## [INPUT DATA]
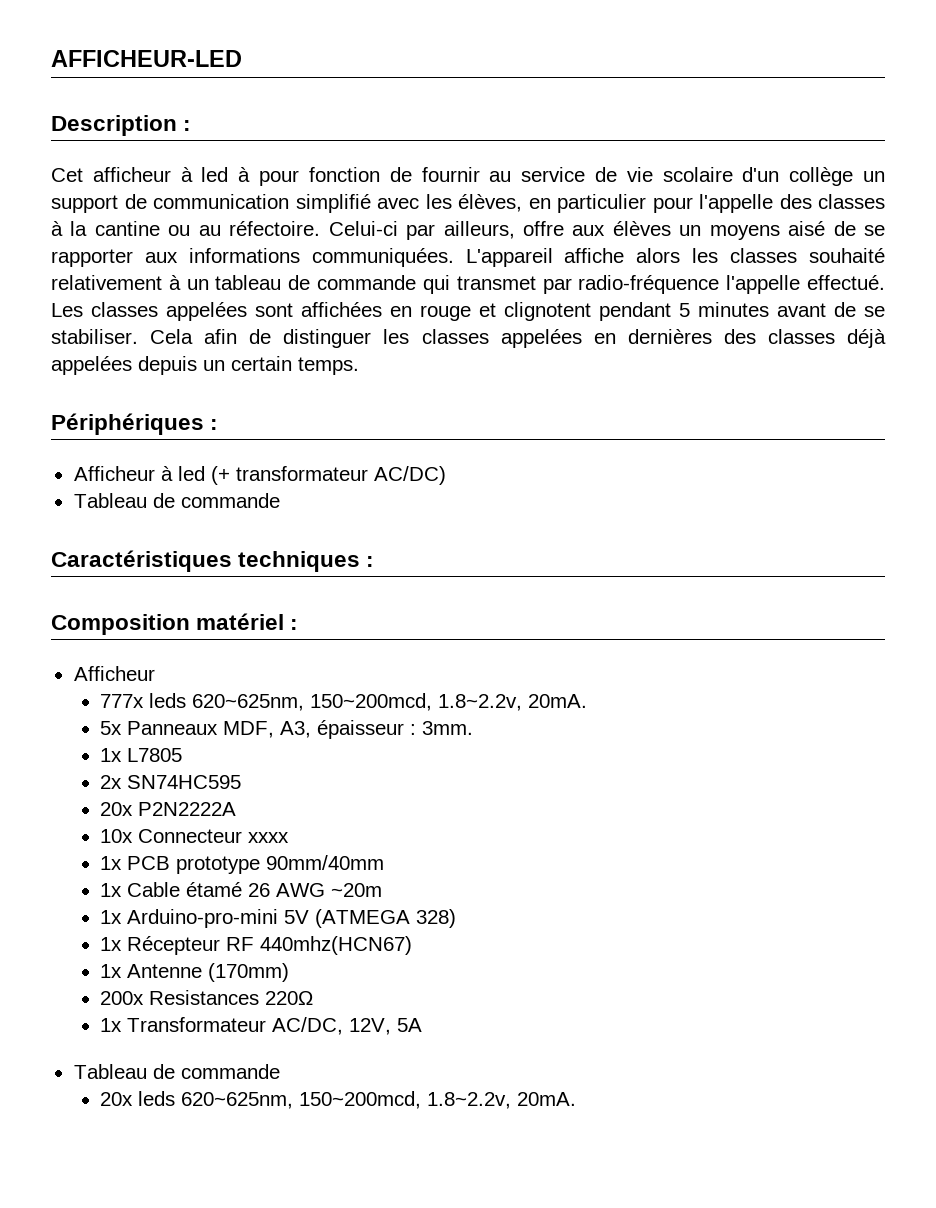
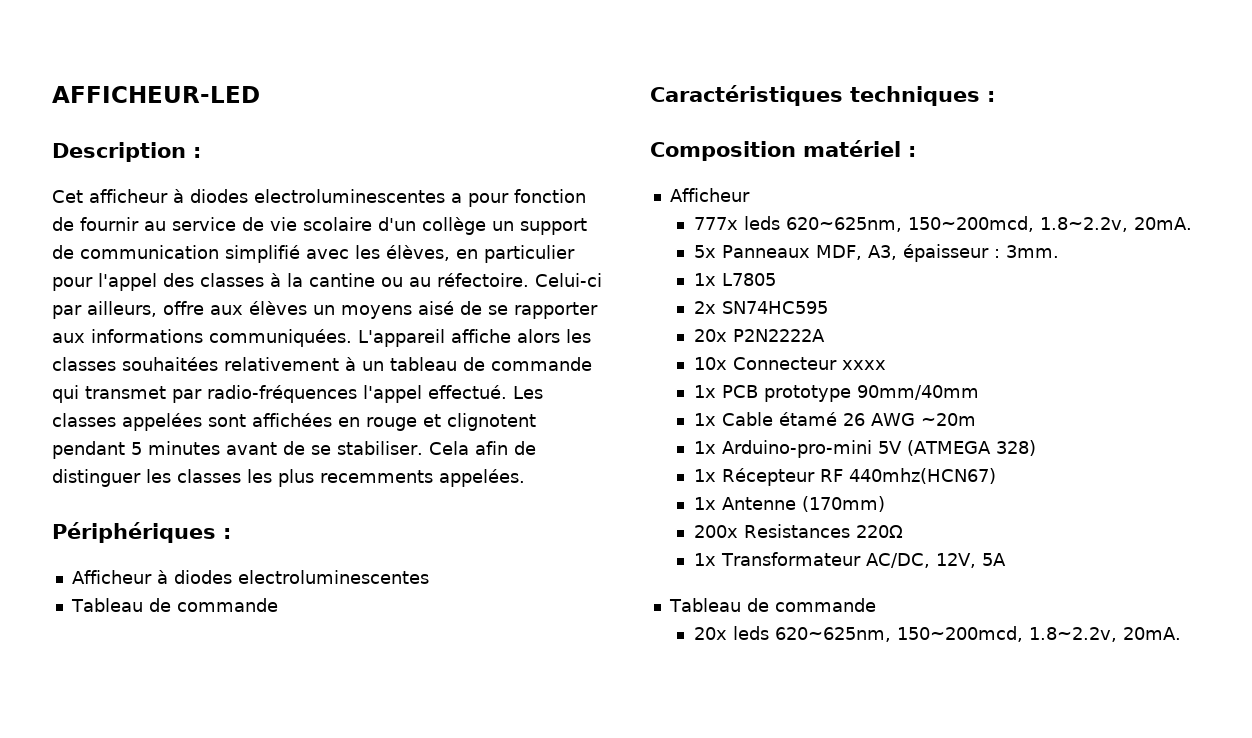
- Cet afficheur à led à pour fonction de fournir au service de vie scolaire d'un collège un support de communication simplifié avec les élèves, en particulier pour l'appelle des classes à la cantine ou au réfectoire.
+ Cet afficheur à diodes electroluminescentes a pour fonction de fournir au service de vie scolaire d'un collège un support de communication simplifié avec les élèves, en particulier pour l'appel des classes à la cantine ou au réfectoire.
- L'appareil affiche alors les classes souhaité relativement à un tableau de commande qui transmet par radio-fréquence l'appelle effectué.
+ L'appareil affiche alors les classes souhaitées relativement à un tableau de commande qui transmet par radio-fréquences l'appel effectué.
- Cela afin de distinguer les classes appelées en dernières des classes déjà appelées depuis un certain temps.
+ Cela afin de distinguer les classes les plus recemments appelées.
- Afficheur à led (+ transformateur AC/DC)
+ Afficheur à diodes electroluminescentes

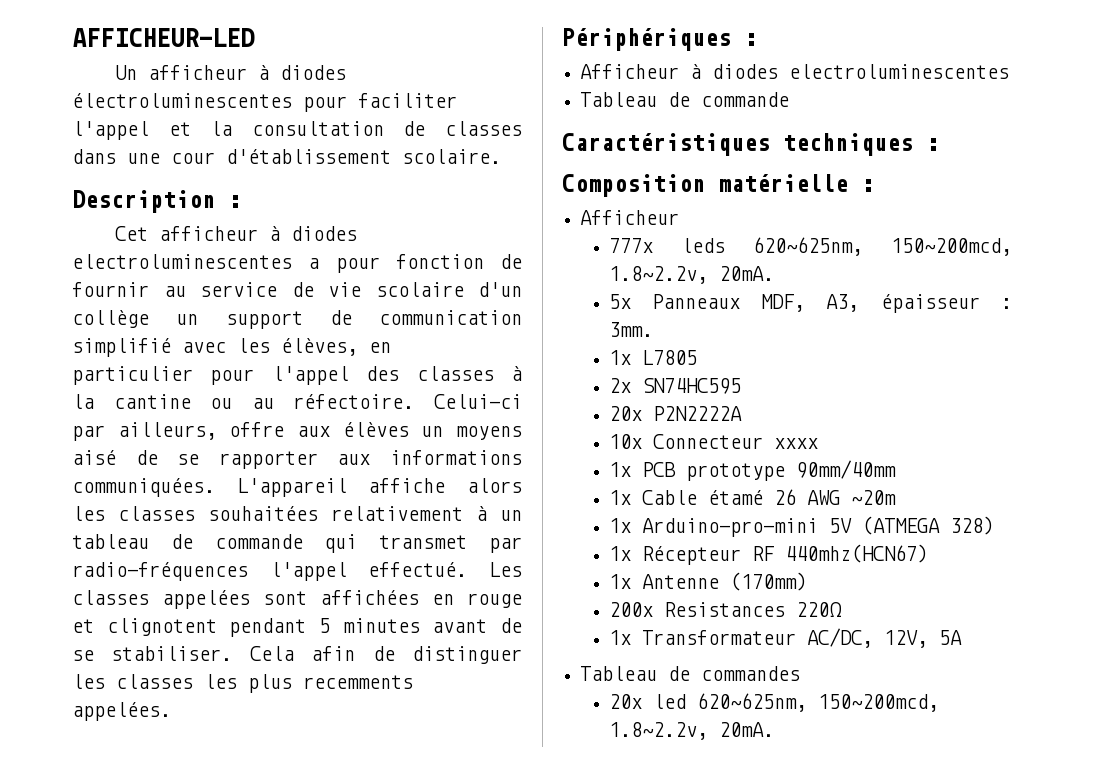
+ Un afficheur à diodes électroluminescentes pour faciliter l'appel et la consultation de classes dans une cour d'établissement scolaire.
- Composition matériel :
+ Composition matérielle :
  1x Transformateur AC/DC, 12V, 5A
- Tableau de commande
- 20x leds 620~625nm, 150~200mcd, 1.8~2.2v, 20mA.
+ Tableau de commandes
+ 20x led 620~625nm, 150~200mcd, 1.8~2.2v, 20mA.

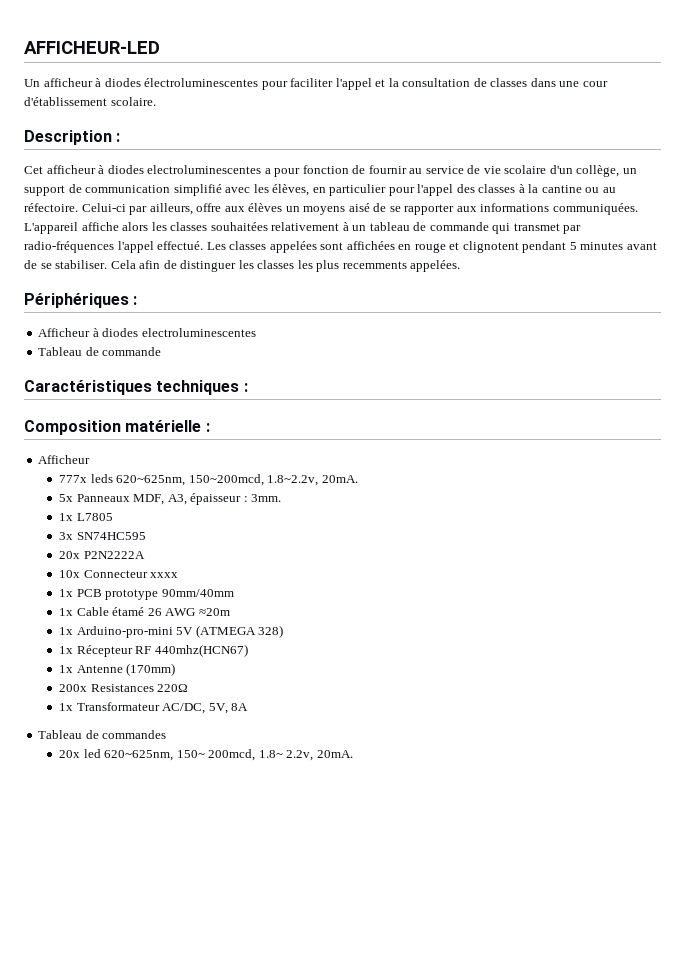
- Cet afficheur à diodes electroluminescentes a pour fonction de fournir au service de vie scolaire d'un collège un support de communication simplifié avec les élèves, en particulier pour l'appel des classes à la cantine ou au réfectoire.
+ Cet afficheur à diodes electroluminescentes a pour fonction de fournir au service de vie scolaire d'un collège, un support de communication simplifié avec les élèves, en particulier pour l'appel des classes à la cantine ou au réfectoire.
- 2x SN74HC595
+ 3x SN74HC595
- 1x Cable étamé 26 AWG ~20m
+ 1x Cable étamé 26 AWG ≈20m
- 1x Transformateur AC/DC, 12V, 5A
+ 1x Transformateur AC/DC, 5V, 8A
- 20x led 620~625nm, 150~200mcd, 1.8~2.2v, 20mA.
+ 20x led 620~625nm, 150~ 200mcd, 1.8~ 2.2v, 20mA.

## [ASSIGNMENT]
Return exactly the lines above from the line that has "d'un collège, un" through the line that has "- 20x led 620~625nm, 150~200mcd, 1.8~2.2v, 20mA.", inclusive, and nothing else.

## [YOUR SOLUTION]
+ Cet afficheur à diodes electroluminescentes a pour fonction de fournir au service de vie scolaire d'un collège, un support de communication simplifié avec les élèves, en particulier pour l'appel des classes à la cantine ou au réfectoire.
- 2x SN74HC595
+ 3x SN74HC595
- 1x Cable étamé 26 AWG ~20m
+ 1x Cable étamé 26 AWG ≈20m
- 1x Transformateur AC/DC, 12V, 5A
+ 1x Transformateur AC/DC, 5V, 8A
- 20x led 620~625nm, 150~200mcd, 1.8~2.2v, 20mA.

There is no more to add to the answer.